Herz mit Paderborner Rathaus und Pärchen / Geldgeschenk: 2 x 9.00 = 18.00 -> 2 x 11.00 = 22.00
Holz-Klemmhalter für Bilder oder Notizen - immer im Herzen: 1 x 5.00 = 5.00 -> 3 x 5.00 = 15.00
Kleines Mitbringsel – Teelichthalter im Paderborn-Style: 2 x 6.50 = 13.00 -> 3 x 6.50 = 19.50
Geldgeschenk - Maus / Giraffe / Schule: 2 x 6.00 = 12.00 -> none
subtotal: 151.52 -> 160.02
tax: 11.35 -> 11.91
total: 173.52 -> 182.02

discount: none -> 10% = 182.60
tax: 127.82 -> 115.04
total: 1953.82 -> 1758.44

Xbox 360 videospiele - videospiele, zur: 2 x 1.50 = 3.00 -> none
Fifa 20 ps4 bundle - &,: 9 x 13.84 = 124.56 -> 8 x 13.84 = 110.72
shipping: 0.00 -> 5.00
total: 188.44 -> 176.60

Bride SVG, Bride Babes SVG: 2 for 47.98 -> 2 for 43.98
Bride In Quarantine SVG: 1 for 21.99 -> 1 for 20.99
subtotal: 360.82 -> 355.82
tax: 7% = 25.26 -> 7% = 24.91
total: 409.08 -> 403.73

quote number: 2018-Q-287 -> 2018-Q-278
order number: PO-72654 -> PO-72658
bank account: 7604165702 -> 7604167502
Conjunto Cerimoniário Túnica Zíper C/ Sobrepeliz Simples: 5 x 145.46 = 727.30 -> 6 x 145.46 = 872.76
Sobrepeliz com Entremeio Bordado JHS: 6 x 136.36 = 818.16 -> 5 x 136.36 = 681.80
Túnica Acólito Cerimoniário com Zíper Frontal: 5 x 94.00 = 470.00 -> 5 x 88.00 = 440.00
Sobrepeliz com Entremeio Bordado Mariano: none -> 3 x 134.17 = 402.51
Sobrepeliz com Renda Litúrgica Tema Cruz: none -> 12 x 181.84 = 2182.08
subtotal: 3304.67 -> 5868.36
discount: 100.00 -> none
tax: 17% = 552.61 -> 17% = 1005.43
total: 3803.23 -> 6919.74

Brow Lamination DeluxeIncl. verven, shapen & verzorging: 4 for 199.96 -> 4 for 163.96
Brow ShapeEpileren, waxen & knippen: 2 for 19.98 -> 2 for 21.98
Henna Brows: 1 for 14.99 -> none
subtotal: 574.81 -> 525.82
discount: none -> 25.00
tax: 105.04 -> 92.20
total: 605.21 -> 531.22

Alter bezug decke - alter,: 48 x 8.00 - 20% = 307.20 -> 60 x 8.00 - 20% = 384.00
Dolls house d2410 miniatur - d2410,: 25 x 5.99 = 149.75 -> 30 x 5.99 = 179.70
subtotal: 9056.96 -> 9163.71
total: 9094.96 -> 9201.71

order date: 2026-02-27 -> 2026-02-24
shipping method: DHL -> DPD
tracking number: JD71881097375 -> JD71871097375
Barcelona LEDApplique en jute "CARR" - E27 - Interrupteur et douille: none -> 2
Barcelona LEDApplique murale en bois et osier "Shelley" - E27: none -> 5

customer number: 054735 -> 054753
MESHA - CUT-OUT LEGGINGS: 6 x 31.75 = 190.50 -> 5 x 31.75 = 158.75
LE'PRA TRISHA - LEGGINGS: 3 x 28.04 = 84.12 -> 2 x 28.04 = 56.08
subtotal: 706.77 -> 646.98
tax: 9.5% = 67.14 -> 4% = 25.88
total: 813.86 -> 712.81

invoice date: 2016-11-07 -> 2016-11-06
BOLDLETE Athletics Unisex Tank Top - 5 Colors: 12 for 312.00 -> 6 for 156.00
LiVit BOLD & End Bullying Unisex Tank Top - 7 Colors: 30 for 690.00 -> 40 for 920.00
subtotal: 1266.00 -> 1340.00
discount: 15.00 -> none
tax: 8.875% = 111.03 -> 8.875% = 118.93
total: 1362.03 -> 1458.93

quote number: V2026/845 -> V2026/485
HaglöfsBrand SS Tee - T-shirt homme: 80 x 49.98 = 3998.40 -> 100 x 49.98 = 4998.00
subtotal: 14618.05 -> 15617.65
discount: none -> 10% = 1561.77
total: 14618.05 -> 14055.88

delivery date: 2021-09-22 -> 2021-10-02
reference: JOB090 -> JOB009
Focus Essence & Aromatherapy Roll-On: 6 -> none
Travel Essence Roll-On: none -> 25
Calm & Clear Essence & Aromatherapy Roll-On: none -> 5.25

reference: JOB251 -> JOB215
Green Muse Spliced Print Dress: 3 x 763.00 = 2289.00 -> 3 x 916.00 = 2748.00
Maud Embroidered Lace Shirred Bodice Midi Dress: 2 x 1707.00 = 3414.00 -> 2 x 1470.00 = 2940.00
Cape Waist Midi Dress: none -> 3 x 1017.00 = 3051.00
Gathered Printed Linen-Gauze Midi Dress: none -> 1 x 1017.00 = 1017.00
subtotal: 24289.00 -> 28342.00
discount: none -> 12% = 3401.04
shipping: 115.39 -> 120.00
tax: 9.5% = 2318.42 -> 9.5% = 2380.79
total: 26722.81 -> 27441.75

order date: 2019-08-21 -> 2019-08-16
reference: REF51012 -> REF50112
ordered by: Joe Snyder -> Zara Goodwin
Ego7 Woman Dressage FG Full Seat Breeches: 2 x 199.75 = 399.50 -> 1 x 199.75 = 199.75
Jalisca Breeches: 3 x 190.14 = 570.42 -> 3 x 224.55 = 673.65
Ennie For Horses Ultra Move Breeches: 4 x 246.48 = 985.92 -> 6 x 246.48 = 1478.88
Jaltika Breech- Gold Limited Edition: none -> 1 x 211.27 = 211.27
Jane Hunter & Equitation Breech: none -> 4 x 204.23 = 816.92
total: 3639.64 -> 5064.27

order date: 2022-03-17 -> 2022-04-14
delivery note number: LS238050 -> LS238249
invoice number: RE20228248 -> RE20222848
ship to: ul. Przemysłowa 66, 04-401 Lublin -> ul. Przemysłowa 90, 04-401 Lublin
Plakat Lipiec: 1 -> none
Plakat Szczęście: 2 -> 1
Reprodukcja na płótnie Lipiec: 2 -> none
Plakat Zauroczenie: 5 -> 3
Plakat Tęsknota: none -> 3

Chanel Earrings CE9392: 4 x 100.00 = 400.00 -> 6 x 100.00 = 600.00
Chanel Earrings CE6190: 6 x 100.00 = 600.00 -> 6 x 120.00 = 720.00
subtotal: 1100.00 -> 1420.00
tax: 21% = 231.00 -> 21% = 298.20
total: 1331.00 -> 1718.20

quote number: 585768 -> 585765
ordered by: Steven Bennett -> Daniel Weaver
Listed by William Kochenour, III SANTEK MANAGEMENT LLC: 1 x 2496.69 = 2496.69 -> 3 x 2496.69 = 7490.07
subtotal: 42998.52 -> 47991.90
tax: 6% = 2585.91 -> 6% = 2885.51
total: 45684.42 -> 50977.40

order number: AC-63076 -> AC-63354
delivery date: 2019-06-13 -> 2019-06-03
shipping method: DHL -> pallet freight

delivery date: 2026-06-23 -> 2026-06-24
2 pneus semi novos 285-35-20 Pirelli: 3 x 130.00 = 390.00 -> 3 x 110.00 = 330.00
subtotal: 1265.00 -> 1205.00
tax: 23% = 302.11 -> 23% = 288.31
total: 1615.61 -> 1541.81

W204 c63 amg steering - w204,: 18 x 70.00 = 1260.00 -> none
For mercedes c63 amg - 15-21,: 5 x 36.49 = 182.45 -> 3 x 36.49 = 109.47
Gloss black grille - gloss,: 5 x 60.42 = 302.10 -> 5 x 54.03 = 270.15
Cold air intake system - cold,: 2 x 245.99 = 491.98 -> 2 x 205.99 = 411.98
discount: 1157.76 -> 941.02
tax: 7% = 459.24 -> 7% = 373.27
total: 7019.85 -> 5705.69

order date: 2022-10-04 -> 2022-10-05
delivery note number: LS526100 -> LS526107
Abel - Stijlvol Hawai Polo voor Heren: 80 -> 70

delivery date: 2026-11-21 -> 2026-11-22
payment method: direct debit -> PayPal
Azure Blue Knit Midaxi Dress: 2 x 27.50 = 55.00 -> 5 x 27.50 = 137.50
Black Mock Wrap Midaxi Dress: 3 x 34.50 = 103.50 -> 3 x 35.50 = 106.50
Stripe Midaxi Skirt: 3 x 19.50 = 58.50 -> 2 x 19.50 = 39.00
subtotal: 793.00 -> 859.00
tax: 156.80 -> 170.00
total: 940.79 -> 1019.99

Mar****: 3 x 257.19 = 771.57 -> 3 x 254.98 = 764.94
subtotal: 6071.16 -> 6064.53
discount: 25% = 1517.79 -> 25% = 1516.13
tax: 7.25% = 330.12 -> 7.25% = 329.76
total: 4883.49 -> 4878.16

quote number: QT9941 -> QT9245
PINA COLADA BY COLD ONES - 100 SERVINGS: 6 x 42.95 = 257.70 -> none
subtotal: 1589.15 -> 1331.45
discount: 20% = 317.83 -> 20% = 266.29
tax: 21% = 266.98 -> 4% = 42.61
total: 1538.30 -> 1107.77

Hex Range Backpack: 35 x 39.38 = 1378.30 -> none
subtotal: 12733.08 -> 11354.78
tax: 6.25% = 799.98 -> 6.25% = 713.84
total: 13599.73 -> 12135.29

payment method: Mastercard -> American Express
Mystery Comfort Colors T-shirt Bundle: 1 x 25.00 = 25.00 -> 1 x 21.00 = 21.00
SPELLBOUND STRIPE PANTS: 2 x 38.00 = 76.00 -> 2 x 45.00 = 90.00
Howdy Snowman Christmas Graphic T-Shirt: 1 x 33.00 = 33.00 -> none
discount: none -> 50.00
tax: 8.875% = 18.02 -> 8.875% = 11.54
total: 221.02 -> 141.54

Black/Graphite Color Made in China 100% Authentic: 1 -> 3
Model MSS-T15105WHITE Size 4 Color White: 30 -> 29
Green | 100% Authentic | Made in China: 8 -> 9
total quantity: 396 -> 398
================
▶ **What you are asked to do**: Return the material exactly as it stands above, but only from its first line to the line containing "Sobrepeliz com Renda", both ends included.

▶ **Output of the task**:
Herz mit Paderborner Rathaus und Pärchen / Geldgeschenk: 2 x 9.00 = 18.00 -> 2 x 11.00 = 22.00
Holz-Klemmhalter für Bilder oder Notizen - immer im Herzen: 1 x 5.00 = 5.00 -> 3 x 5.00 = 15.00
Kleines Mitbringsel – Teelichthalter im Paderborn-Style: 2 x 6.50 = 13.00 -> 3 x 6.50 = 19.50
Geldgeschenk - Maus / Giraffe / Schule: 2 x 6.00 = 12.00 -> none
subtotal: 151.52 -> 160.02
tax: 11.35 -> 11.91
total: 173.52 -> 182.02

discount: none -> 10% = 182.60
tax: 127.82 -> 115.04
total: 1953.82 -> 1758.44

Xbox 360 videospiele - videospiele, zur: 2 x 1.50 = 3.00 -> none
Fifa 20 ps4 bundle - &,: 9 x 13.84 = 124.56 -> 8 x 13.84 = 110.72
shipping: 0.00 -> 5.00
total: 188.44 -> 176.60

Bride SVG, Bride Babes SVG: 2 for 47.98 -> 2 for 43.98
Bride In Quarantine SVG: 1 for 21.99 -> 1 for 20.99
subtotal: 360.82 -> 355.82
tax: 7% = 25.26 -> 7% = 24.91
total: 409.08 -> 403.73

quote number: 2018-Q-287 -> 2018-Q-278
order number: PO-72654 -> PO-72658
bank account: 7604165702 -> 7604167502
Conjunto Cerimoniário Túnica Zíper C/ Sobrepeliz Simples: 5 x 145.46 = 727.30 -> 6 x 145.46 = 872.76
Sobrepeliz com Entremeio Bordado JHS: 6 x 136.36 = 818.16 -> 5 x 136.36 = 681.80
Túnica Acólito Cerimoniário com Zíper Frontal: 5 x 94.00 = 470.00 -> 5 x 88.00 = 440.00
Sobrepeliz com Entremeio Bordado Mariano: none -> 3 x 134.17 = 402.51
Sobrepeliz com Renda Litúrgica Tema Cruz: none -> 12 x 181.84 = 2182.08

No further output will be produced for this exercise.